En el encuentro casual en París con un taxista aficionado a la taxidermia, que les enseñó los seres imaginarios que creaba con partes de distintos animales, está el origen se su colección, llena de patrones y detalles, confeccionada como siempre en rojo, negro y blanco, y con alusiones a los caparazones, los nervios y a los huevos de los insectos.

En la ropa de hombre de la catalana Georgina Vendrell, comercial y llena de pantalones estrechos, pitillos con pinzas huecas, y toques de pelo en chaquetas y abrigos, la huella de los 80 es evidente, pero con una visión renovada que es 'ponible' y con un toque muy personal.

Muy distinta la colección de otoño invierno 2009-2010 del alemán Raphale Hauber, de la firma Postweiler Hauber, compuesta básicamente por estampados serigrafiados en las propuestas de hombre y mujer, que, de forma repetitiva, han aparecido en la pasarela.

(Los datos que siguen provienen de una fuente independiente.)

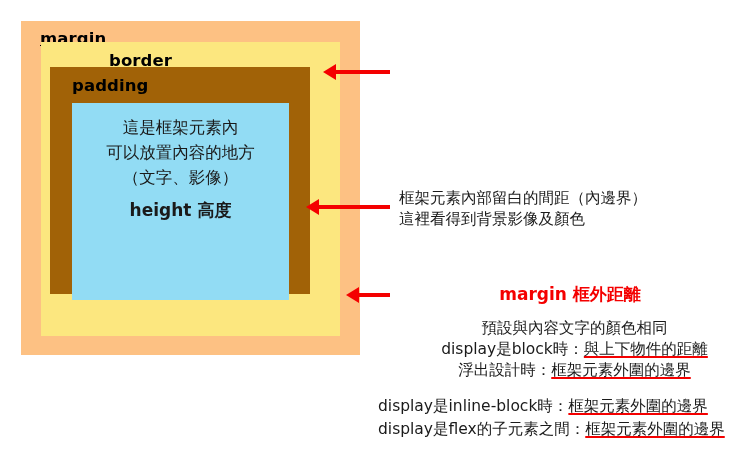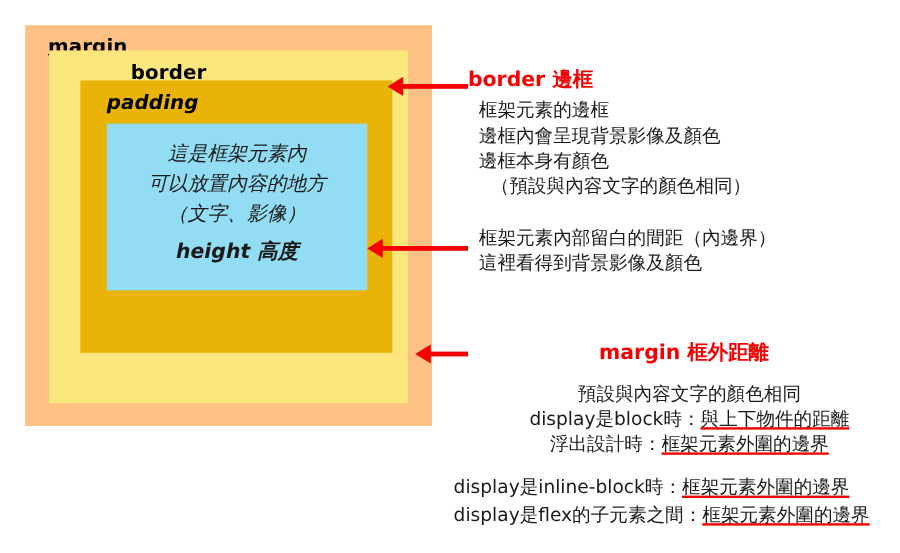--- a/index.html
+++ b/index.html
@@ -48,34 +48,33 @@
   #border-box {
     left: 20px;   
     top: 21px;    
     width: 299px; 
     height: 294px;
     background: #fce77f;
   }
   #border-label { left: 20px; top: 9px; margin-left: 48px; }
 
   #padding-box {
-    left: 26px;   
+    left: 9px;   
     top: 25px;    
     width: 260px; 
     height: 227px;
-    background: #eab308;
-    font-style: italic;
+    background: #a16207;
   }
   #padding-label { left: 22px; top: 9px; }
 
   #content-box {
     left: 22px;   
     top: 36px;    
     width: 217px; 
-    height: 139px;
+    height: 197px;
     background: #92dcf4;
     display: flex;
     flex-direction: column;
     align-items: center;
     justify-content: flex-start;
     padding-top: 12px;
   }
 
   .content-line {
     font-size: 16.5px;
@@ -198,27 +197,20 @@
     </div>
   </div>
 </div>
 
 <div class="arrow" id="arrow-border"></div>
 <div class="arrow" id="arrow-padding"></div>
 <div class="arrow" id="arrow-margin"></div>
 
 <div id="text-column">
 
-  <div class="section" id="section-border">
-    <p class="heading">border 邊框</p>
-    <p class="body-line">框架元素的邊框</p>
-    <p class="body-line">邊框內會呈現背景影像及顏色</p>
-    <p class="body-line">邊框本身有顏色</p>
-    <p class="body-line indent">（預設與內容文字的顏色相同）</p>
-  </div>
 
   <div class="section" id="section-padding">
     <p class="body-line">框架元素內部留白的間距（內邊界）</p>
     <p class="body-line">這裡看得到背景影像及顏色</p>
   </div>
 
   <div class="section" id="section-margin">
     <p class="heading">margin 框外距離</p>
     <p class="body-line" style="padding-top:9px;">預設與內容文字的顏色相同</p>
     <p class="body-line"><span>display是block時：</span><span class="u-red">與上下物件的距離</span></p>

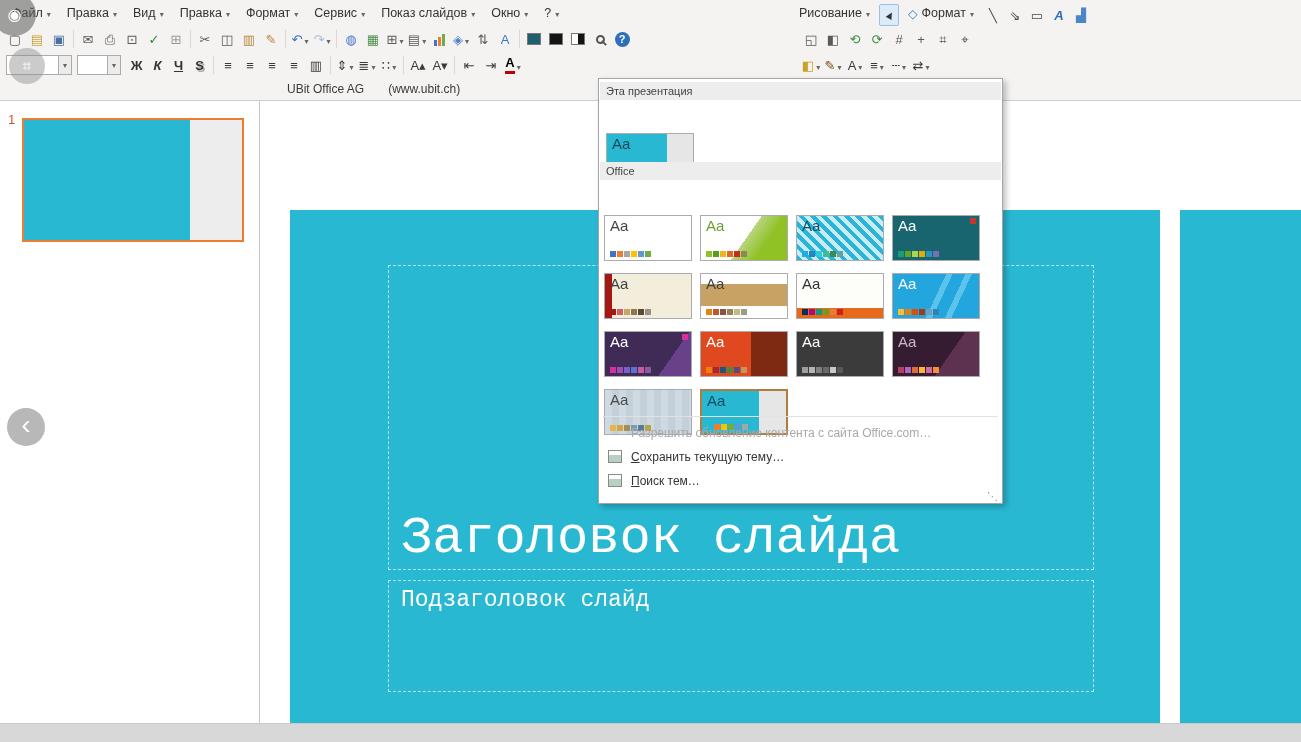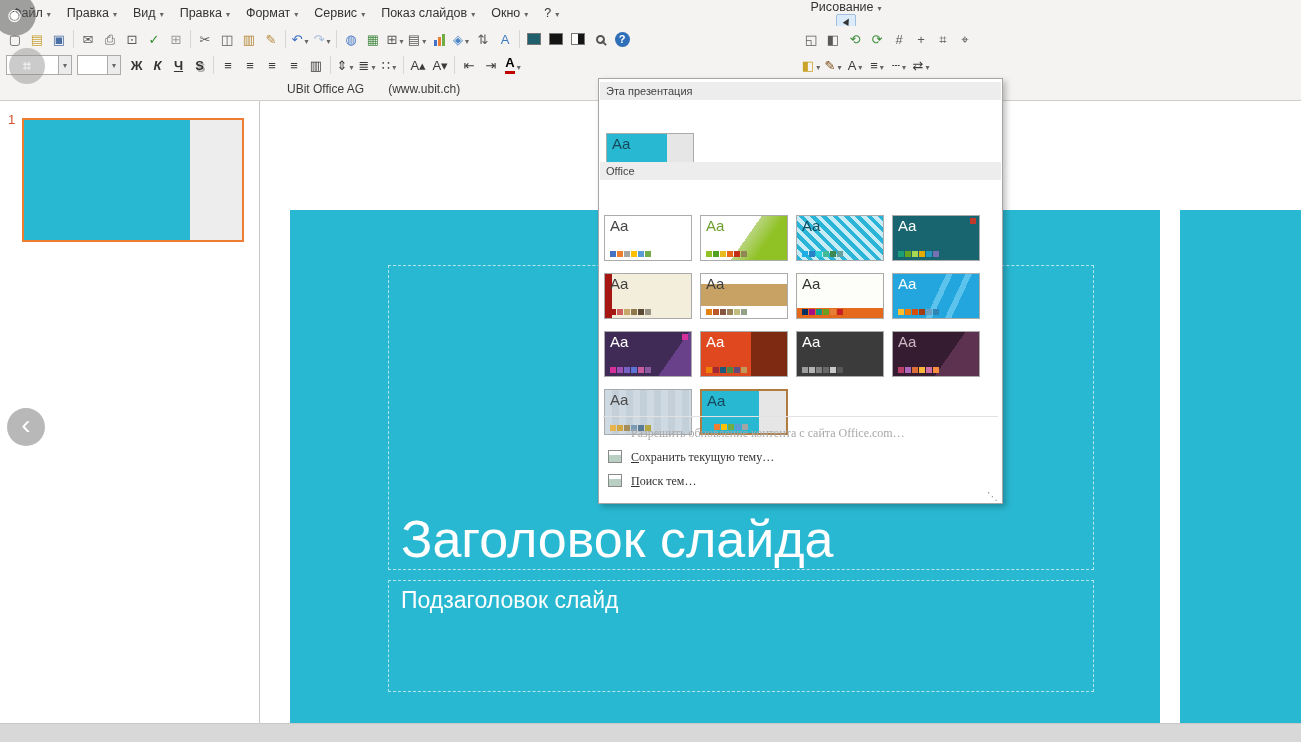--- a/index.html
+++ b/index.html
@@ -7,21 +7,21 @@
   body { font-family:"Liberation Sans","DejaVu Sans",sans-serif; }
   .app { position:relative; width:1301px; height:742px; overflow:hidden; background:#fff; }
 
   
   .menubar { position:absolute; left:0; top:0; width:100%; height:26px; background:#f4f3f1; display:flex; align-items:center; z-index:10; }
   #menu-items { display:flex; padding-left:4px; }
   .menu-item { display:inline-flex; align-items:center; padding:0 8px; height:26px; font-size:12.5px; color:#333; cursor:pointer; white-space:nowrap; }
   .caret { display:inline-block; }
   .caret::after { content:"▾"; font-size:8px; color:#666; }
   .menu-item .caret { margin-left:4px; }
-  .mb-right { position:absolute; left:791px; top:0; height:26px; display:flex; align-items:center;flex-direction:column; }
+  .mb-right { position:absolute; left:791px; top:0; height:26px; display:flex; align-items:flex-end; }
   .tool-btn { display:inline-flex; align-items:center; justify-content:center; min-width:20px; height:22px; margin:0 1px; border-radius:2px; cursor:pointer; }
   .tool-btn.pressed { background:#dcebfa; border:1px solid #9ebfde; }
   .cursor-g { display:inline-block; transform:rotate(-60deg); font-size:11px; color:#333; }
 
   .tb2 { position:absolute; left:0; top:26px; width:100%; height:26px; background:#f4f3f1; display:flex; align-items:center; z-index:10; }
   #tb-main { display:flex; align-items:center; padding-left:4px; }
   #tb2-right { position:absolute; left:800px; display:flex; align-items:center; }
 
   .tb3 { position:absolute; left:0; top:52px; width:100%; height:26px; background:#f4f3f1; z-index:10; }
   .fmt-left { position:absolute; left:6px; top:2px; display:flex; align-items:center; }
@@ -60,21 +60,21 @@
   .doc-header { position:absolute; left:0; top:78px; width:100%; height:23px; background:#f4f3f1; border-bottom:1px solid #d0cecb; font-size:12px; color:#3a3a3a; display:flex; align-items:center; z-index:9; }
   .doc-header .company { margin-left:287px; }
   .doc-header .site { margin-left:24px; }
 
   
   .slides-panel { position:absolute; left:0; top:101px; width:260px; bottom:19px; background:#fff; border-right:1px solid #c6c6c6; z-index:2; }
   .slide-number { position:absolute; left:8px; top:11px; font-size:13px; }
   .thumb { position:absolute; left:22px; top:17px; width:222px; height:124px; cursor:pointer; }
 
   
-  .slide-main { position:absolute; left:290px; top:140px; width:870px; height:583px; background:#fff; z-index:1; }
+  .slide-main { position:absolute; left:290px; top:140px; width:870px; height:583px; background:#fff; z-index:1;font-family:Liberation Mono, monospace; }
   .slide-accent { position:absolute; left:0; top:70px; width:100%; height:513px; }
   .ph-title { position:absolute; left:98px; top:125px; width:706px; height:305px; border:1px dashed rgba(255,255,255,.65); display:flex; align-items:flex-end; cursor:text; }
   .ph-title .t { padding:0 12px 2px; font-size:52px; font-weight:300; color:#fff; line-height:1.05; white-space:nowrap; }
   .ph-sub { position:absolute; left:98px; top:440px; width:706px; height:112px; border:1px dashed rgba(255,255,255,.65); cursor:text; }
   .ph-sub .t { padding:6px 12px; font-size:23px; font-weight:300; color:#fff; }
   .slide-fragment { position:absolute; left:1180px; top:210px; width:121px; height:513px; z-index:1; }
   .bottom-strip { position:absolute; left:0; bottom:0; width:100%; height:19px; background:#d8d8d8; border-top:1px solid #c9c9c9; z-index:3; }
 
   
   .dropdown { position:absolute; left:598px; top:78px; width:405px; height:426px; background:#fff; border:1px solid #a6a6a6; box-shadow:3px 3px 6px rgba(0,0,0,.25); z-index:40; }
@@ -83,21 +83,21 @@
   #band-office { top:83px; }
   .theme-thumb { position:absolute; width:88px; height:46px; border:1px solid #ababab; background:#fff; cursor:pointer;margin-top:27px; }
   .theme-thumb.selected { border:2px solid #b07c3f; }
   .theme-thumb .aa { position:absolute; top:1px; left:5px; font-size:15px; }
   .theme-thumb .swatches { position:absolute; left:5px; bottom:3px; display:flex; gap:1px; }
   .theme-thumb .swatches i { width:6px; height:6px; display:block; }
   .theme-thumb .dot { position:absolute; top:2px; right:3px; width:6px; height:6px; display:block; }
   #current-thumb { left:7px; top:27px; }
   #themes-grid { position:absolute; inset:0; }
   .dd-hr { position:absolute; top:337px; left:4px; right:4px; border-top:1px solid #e2e2e2; }
-  #themes-links { position:absolute; top:342px; left:0; right:0;font-family:Liberation Serif, serif; }
+  #themes-links { position:absolute; top:342px; left:0; right:0; }
   .menu-link { height:24px; display:flex; align-items:center; padding-left:32px; font-size:12px; color:#333; position:relative; cursor:pointer; }
   .menu-link.disabled { color:#a8a8a8; cursor:default; }
   .link-ic { position:absolute; left:9px; top:5px; width:14px; height:13px; border:1px solid #8a8a8a; background:linear-gradient(180deg,#ffffff 40%,#b9cfc3 40%); }
   .grip { position:absolute; right:4px; bottom:0; font-size:11px; color:#9a9a9a; cursor:nwse-resize; }
   .grip::after { content:"⋱"; }
 
   
   .circle { position:absolute; border-radius:50%; display:flex; align-items:center; justify-content:center; color:#fff; z-index:60; cursor:pointer; }
   #ov-tool { left:-7px; top:-7px; width:43px; height:43px; background:rgba(90,90,90,.55); font-size:16px; }
   #ov-crop { left:9px; top:48px; width:36px; height:36px; background:rgba(140,140,140,.45); font-size:15px; }

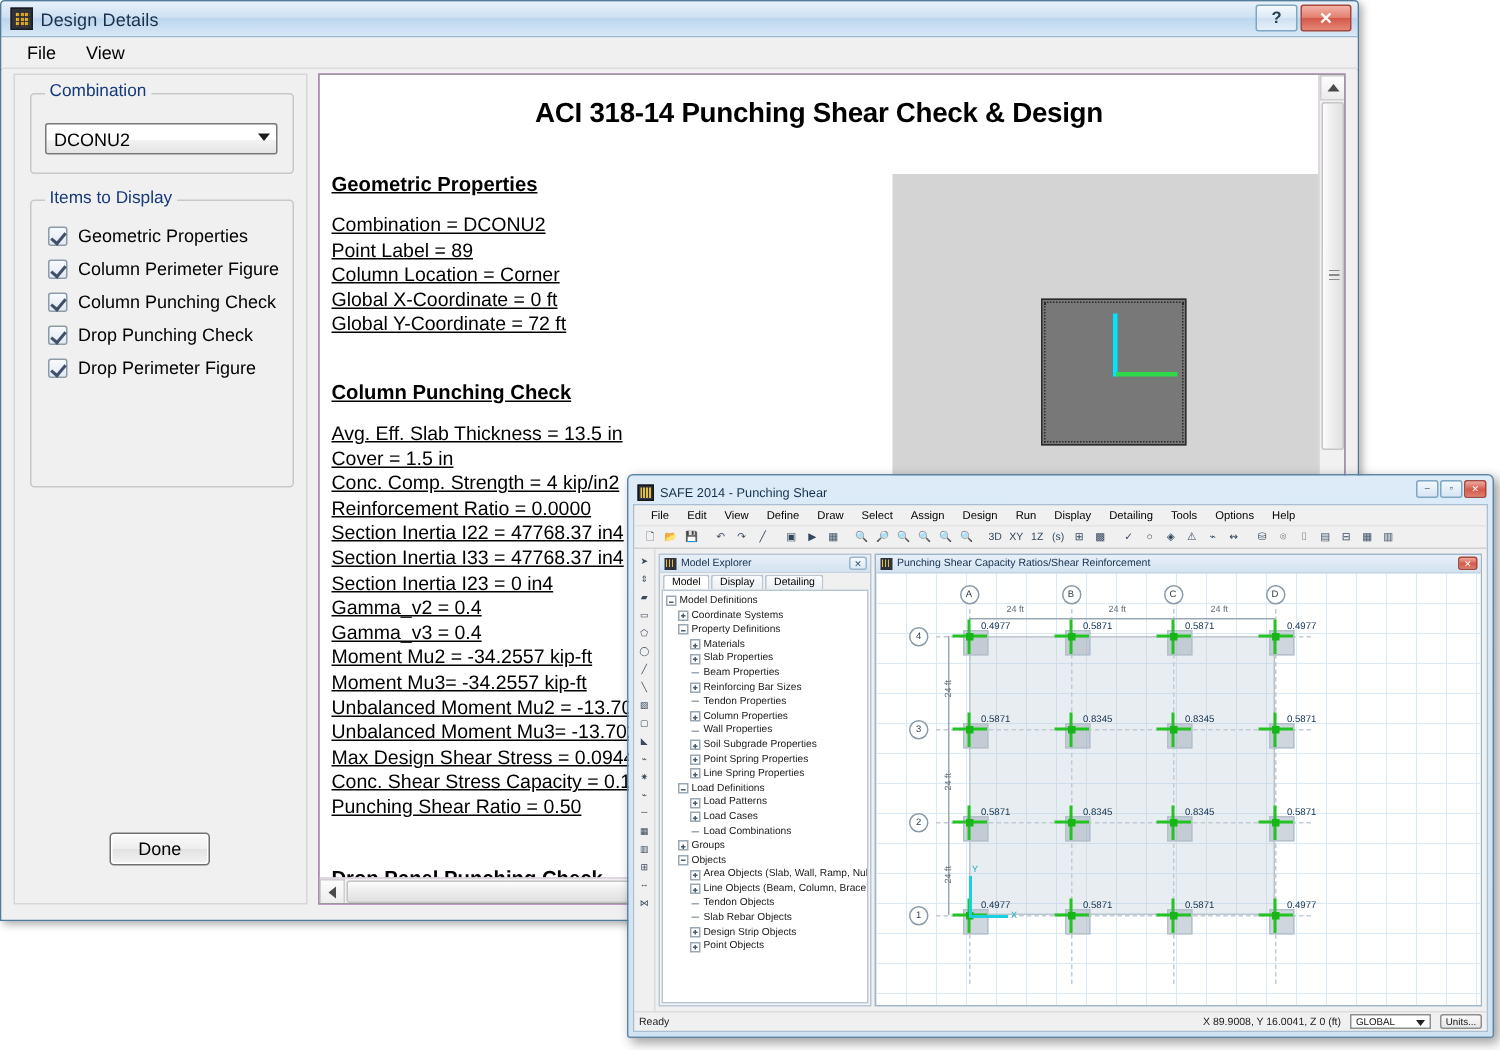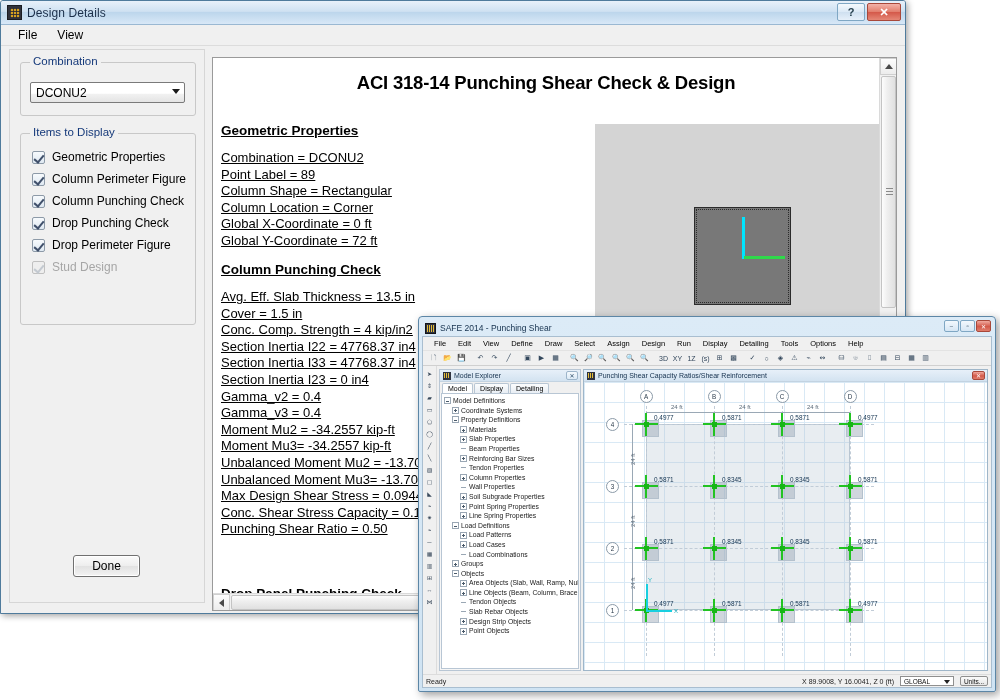--- a/index.html
+++ b/index.html
@@ -102,21 +102,21 @@
   #done-button {
     position:absolute; left:63px; top:505px; width:67px; height:22px;
     border:1px solid #707070; border-radius:3px;
     background:linear-gradient(to bottom,#fbfbfb,#eeeeee 48%,#e2e2e2 52%,#f3f3f3);
     font-size:12px; color:#000; display:flex;align-items:center;justify-content:center;
     box-shadow:0 0 0 1px #ffffff inset;
   }
 
   
   #dd-report-wrap {
-    position:absolute; left:211px; top:10px; right:8px; height:554px;
+    position:absolute; left:211px; top:2px; right:8px; height:554px;
     background:#d946ef; border:1px solid #9a9a9a;
     overflow:hidden;
   }
   #report-page { position:absolute; left:0; top:0; right:17px; bottom:17px; background:#fff; overflow:hidden;}
   #report-title {
     text-align:center; font-size:18.5px; font-weight:bold; color:#000;
     margin-top:14px; letter-spacing:-.2px;
   }
   .rep-head {
     font-size:13.5px; font-weight:bold; color:#000; text-decoration:underline;
@@ -349,50 +349,46 @@
                 <div class="chk-label">Column Punching Check</div>
               </div>
               <div class="chk-row">
                 <div class="chk-box checked"></div>
                 <div class="chk-label">Drop Punching Check</div>
               </div>
               <div class="chk-row">
                 <div class="chk-box checked"></div>
                 <div class="chk-label">Drop Perimeter Figure</div>
               </div>
-              <div class="chk-row">
-                <div class="chk-box checked disabled"></div>
-                <div class="chk-label disabled">Stud Design</div>
-              </div>
             </div>
         </div>
 
         <div id="done-button">Done</div>
       </div>
 
       <div id="dd-report-wrap">
         <div id="report-page">
 
           <div id="report-title">ACI 318-14 Punching Shear Check &amp; Design</div>
 
           <div id="geo-head" class="rep-head">Geometric Properties</div>
           <div id="geo-lines">
               <div class="rep-line">Combination = DCONU2</div>
               <div class="rep-line">Point Label = 89</div>
-              <div class="rep-line">Column Shape = Rectangular</div>
               <div class="rep-line">Column Location = Corner</div>
               <div class="rep-line">Global X-Coordinate = 0 ft</div>
               <div class="rep-line">Global Y-Coordinate = 72 ft</div>
             </div>
 
           <div id="col-head" class="rep-head">Column Punching Check</div>
           <div id="col-lines">
               <div class="rep-line">Avg. Eff. Slab Thickness = 13.5 in</div>
               <div class="rep-line">Cover = 1.5 in</div>
               <div class="rep-line">Conc. Comp. Strength = 4 kip/in2</div>
+              <div class="rep-line">Reinforcement Ratio = 0.0000</div>
               <div class="rep-line">Section Inertia I22 = 47768.37 in4</div>
               <div class="rep-line">Section Inertia I33 = 47768.37 in4</div>
               <div class="rep-line">Section Inertia I23 = 0 in4</div>
               <div class="rep-line">Gamma_v2 = 0.4</div>
               <div class="rep-line">Gamma_v3 = 0.4</div>
               <div class="rep-line">Moment Mu2 = -34.2557 kip-ft</div>
               <div class="rep-line">Moment Mu3= -34.2557 kip-ft</div>
               <div class="rep-line">Unbalanced Moment Mu2 = -13.7023 kip-ft</div>
               <div class="rep-line">Unbalanced Moment Mu3= -13.7023 kip-ft</div>
               <div class="rep-line">Max Design Shear Stress = 0.0944 kip/in2</div>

Martín Lamothe ha colgado estampados de seda que reproducen el líneas de color los señales y las luces de una carretera americana, con los que ha hecho camisas, trajes y faldas, vaporosas y muy agradables, completamente distintos de las prendas en piel, con repujados de cabezas de caballo y otros animales en las mangas, que quieren ser un recuerdo de un viaje por el desierto americano.

Hoy han desfilado también Andrea Llosa, recordada por las piernas acharoladas con las que ha vestido a las modelos, Pelican Avenue, que ha reconvertido las tiras taloneras de las mallas por lazos para atar en la pierna y Aminaka Wilmont, la firma sueco japonesa que está de moda entre músicos y artistas vanguardistas y que ha combinado prendas de piel lavada con estampados luminosos de seda, muy coordinadas con los moños de estilo Marge Simpson con los que ha peinado a las modelos.

Esta edición ha empezado a programar actos paralelos promovidos por patrocinadores del 080 Barcelona Fashion, como el Oulet Shopping la Roca Village, que inicia una etapa de apoyo a los eventos de moda en la ciudad por su vinculación con las cien marcas que se ubican en su recinto, y que ha traído a la cantante Beth a ver de cerca las colecciones, una de las pocas caras conocidas que han pisado el recinto, junto con el político Xavier Trías, un incondicional de la moda.

La firma de cosméticos canadienses MAC, el hotel Me de Barcelona, Volkswagen, el Grupo Juliá y Nespreso también apoyan esta apuesta por la moda independiente, que parece estar "más que encarrilada".